### Exercise input

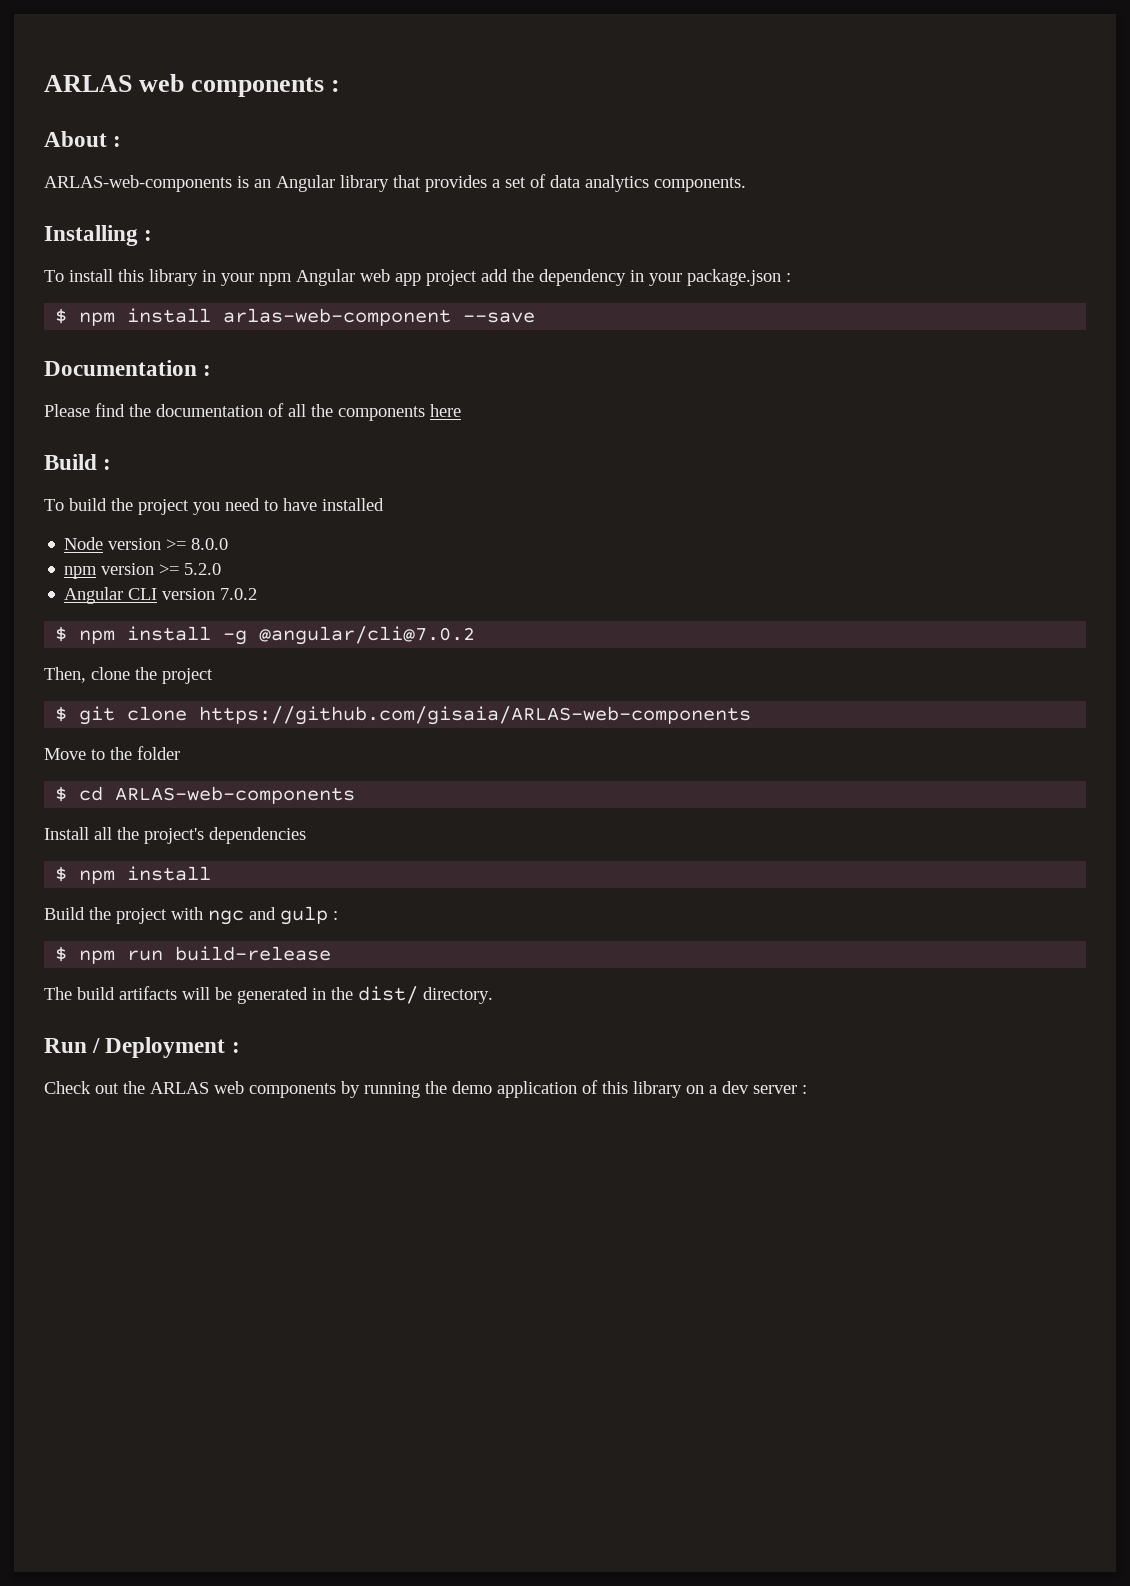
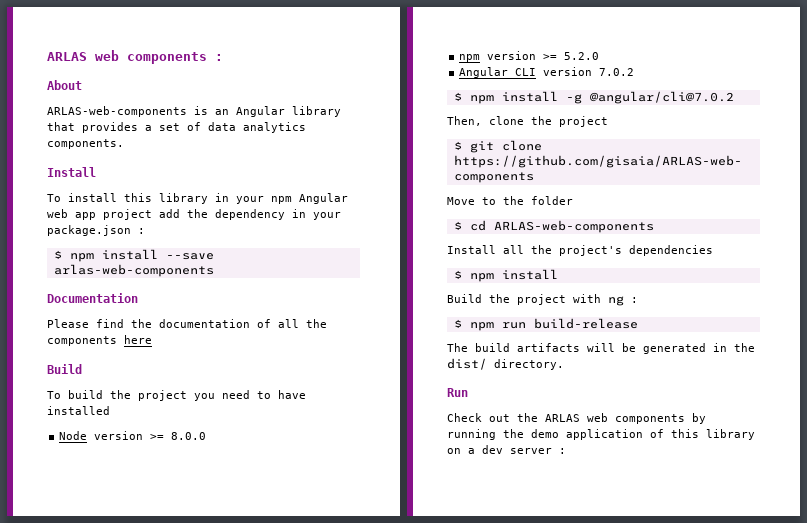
[113,136,122,147] : -> (82, 85) none
[44,225,153,246] Installing : -> [47,167,96,177] Install
[223,308,452,326] arlas-web-component -> (158, 254) none
(536, 317) none -> [53,264,214,277] arlas-web-components
[203,365,212,376] : -> (138, 298) none
[103,459,112,470] : -> (82, 369) none
[208,906,328,925] ngc and gulp -> [608,296,624,306] ng
[92,1037,240,1058] / Deployment : -> (468, 392) none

### Exercise details
All lines from the one containing "[103,459,112,470] : -> (82, 369) none" to the last line of the material above must be copied exactly, and only those.

### Written response
[103,459,112,470] : -> (82, 369) none
[208,906,328,925] ngc and gulp -> [608,296,624,306] ng
[92,1037,240,1058] / Deployment : -> (468, 392) none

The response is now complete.